Interestingly, the above description struggles to demonstrate what constitutes data subjects, providing ample room for multiple interpretations. Arguably, the single element that is somewhat clear is the concept of “natural persons,” implying that organizations or companies cannot be considered data subjects under the GDPR. However, any further effort to define the notion remains obscure.
Are we talking about EU citizens or residents?
Although the GDPR does mention EU citizens, albeit on a single occasion – as it was originally intended to replace of the EU’s Data Protection Directive – it provides neither a supplementary explanation nor a context. Therefore, if the answer is indeed citizens, then we might ask: what is the scope of applicability? If EU citizens are temporarily residing in a non-EU country, are they still covered by the GDPR?
In contrast, if the GDPR involves EU residents, we might ask: what constitutes residents? Are we talking about legal residents or all residents, including temporary residents, such as travelers and international students? Finally, if non-EU residents have their personal data processed within the EU – by purchasing goods and services – are they to be considered data subjects? The degree of interpretation is troublesome.
It is our understanding that this particular debate will continue to stir conflicting arguments across the spectrum of interpretations. Behind closed doors, legal departments, appointed counsels, and Data Protection Officers (DPO) have the responsibility to make sense of the EU legislation and find a common ground.
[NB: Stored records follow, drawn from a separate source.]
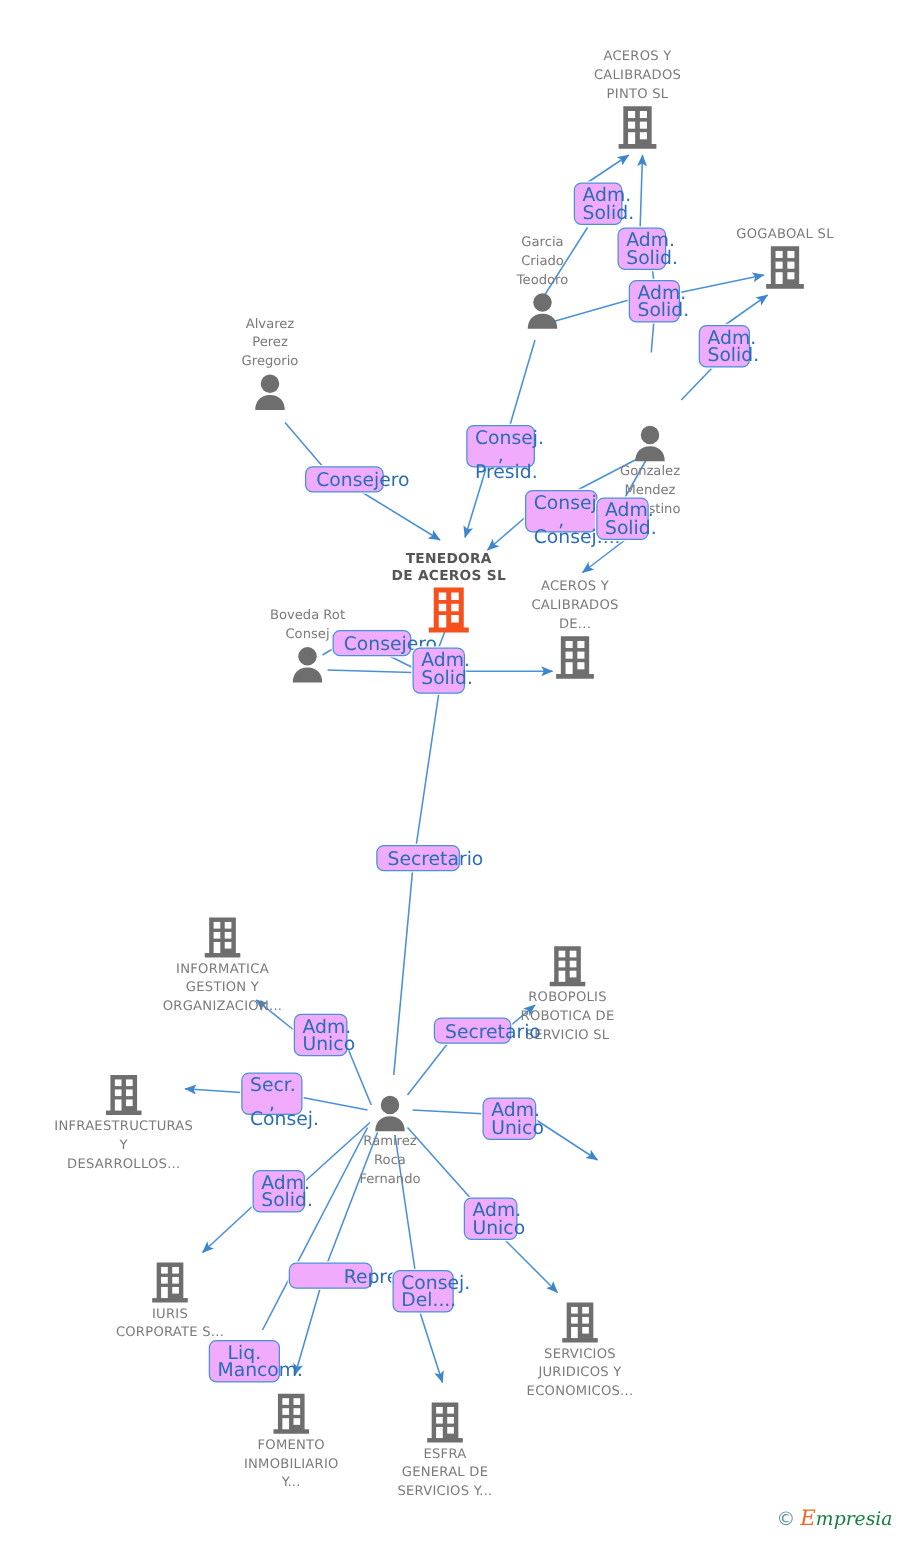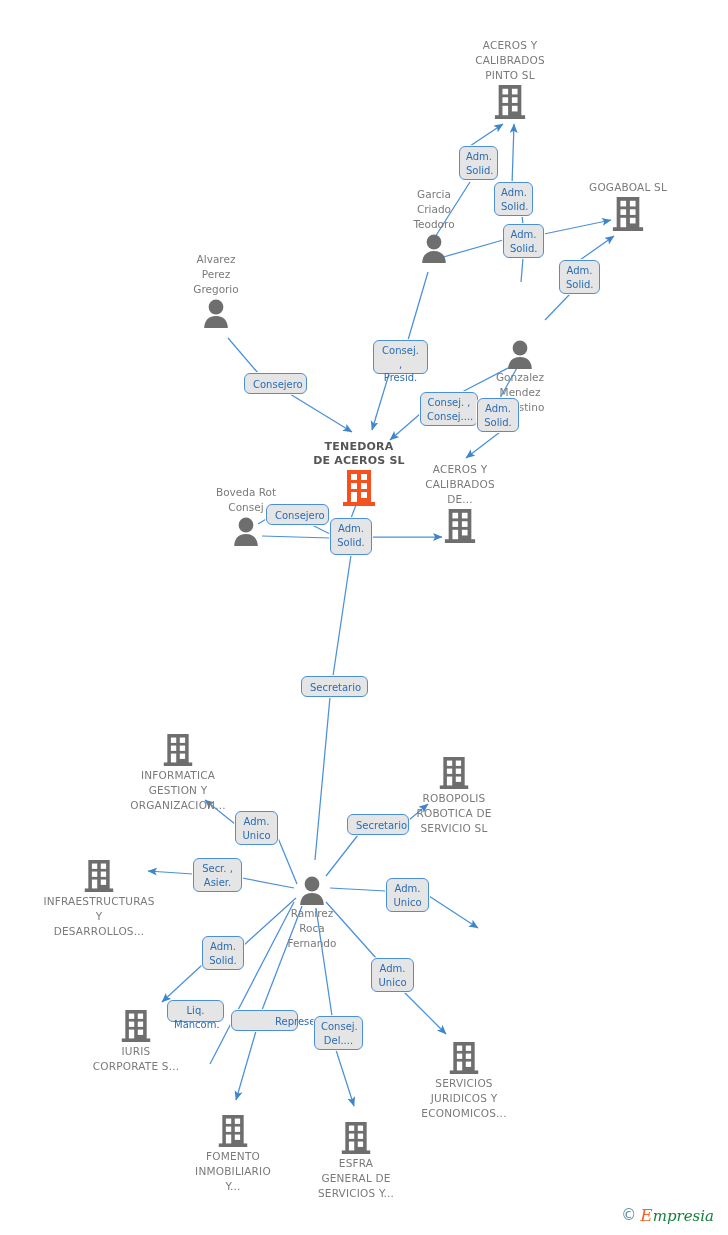--- a/index.html
+++ b/index.html
@@ -29,11 +29,11 @@
   
   .rel{
     position:absolute;
-    background:#e5e5e5;
+    background:#f0abfc;
     border:1.4px solid #4a90d9;
     border-radius:6px;
     color:#2a6db5;
-    font-size:10px;
+    font-size:15px;
     line-height:13.5px;
     text-align:center;
     padding:3px 6px;

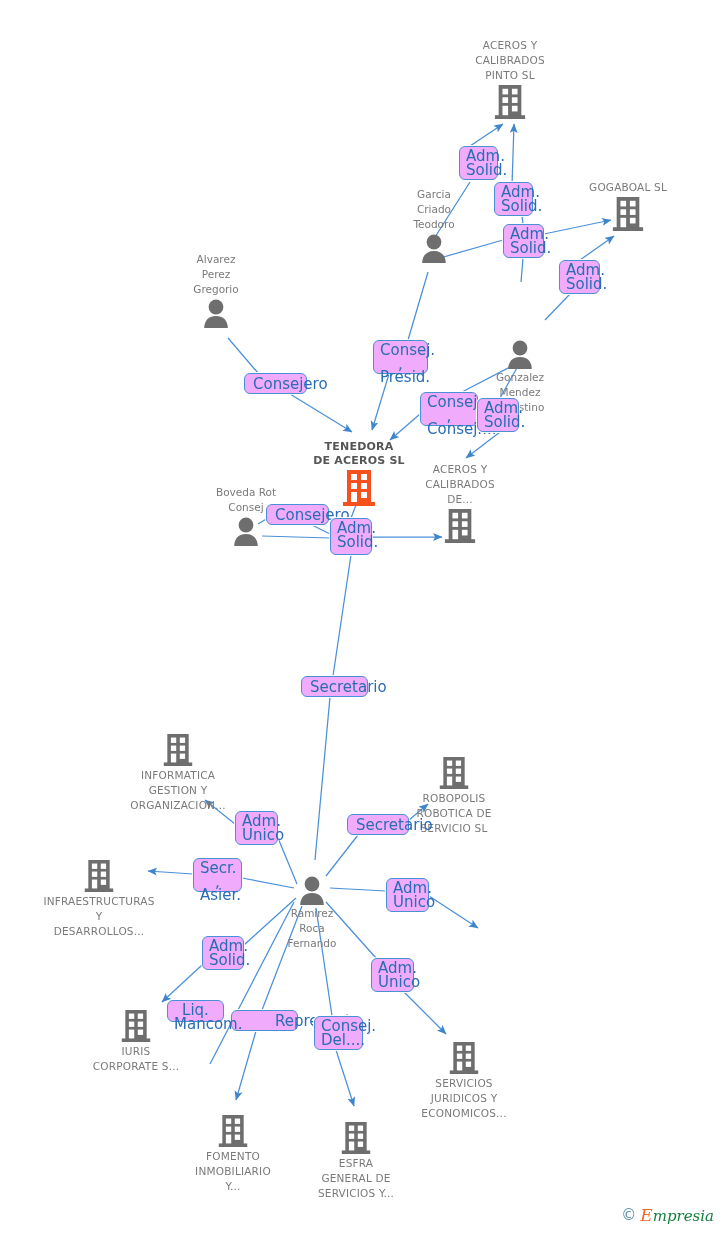--- a/index.html
+++ b/index.html
@@ -394,7 +394,7 @@
 Unico</div>
   <div class="rel one" style="left:347px;top:814px;width:62px;height:21px;">Secretario</div>
   <div class="rel" style="left:193px;top:858px;width:49px;height:34px;">Secr. ,
-Asier.</div>
+Consej.</div>
   <div class="rel" style="left:386px;top:878px;width:43px;height:34px;">Adm.
 Unico</div>
   <div class="rel" style="left:202px;top:936px;width:42px;height:34px;">Adm.

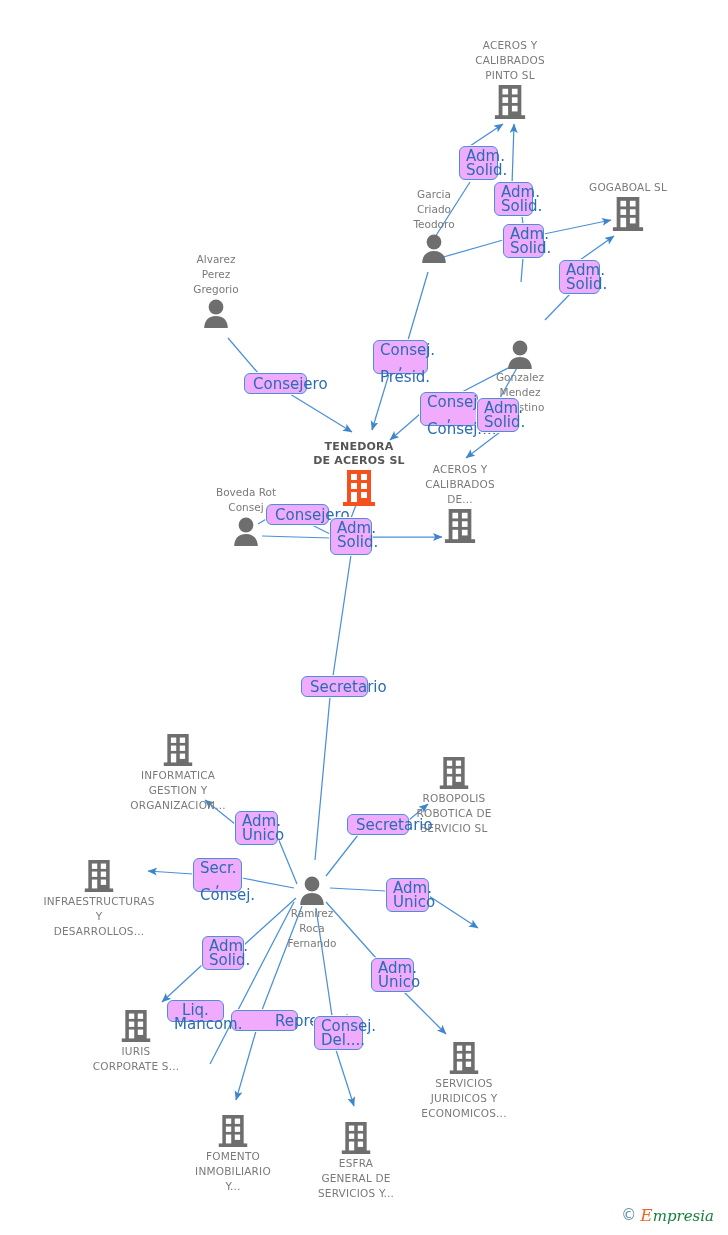--- a/index.html
+++ b/index.html
@@ -404,7 +404,7 @@
   <div class="rel one" style="left:231px;top:1010px;width:67px;height:21px;padding-left:43px;">Represent.</div>
   <div class="rel" style="left:314px;top:1016px;width:49px;height:34px;">Consej.
 Del....</div>
-  <div class="rel" style="left:167px;top:1000px;width:57px;height:22px;">Liq.
+  <div class="rel" style="left:167px;top:1072px;width:57px;height:34px;">Liq.
 Mancom.</div>
 
   <div id="wm">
It is expected that, in the next six months, legislative authorities will decide to modify the original GDPR document with an addendum as to provide supplementary clarifications to the actual definition of ‘data subjects.’
A Question Remains
Why haven’t authorities anticipated this conversation? The GDPR has been in the works for the past two years. Yet, notions like ‘data subjects’ remain obscure. Considering the severity of consequences for non-compliance, the GDPR presents many gray areas that can lead to misinterpretation and misunderstanding – such is the case with ‘data subjects.’ Food for thought!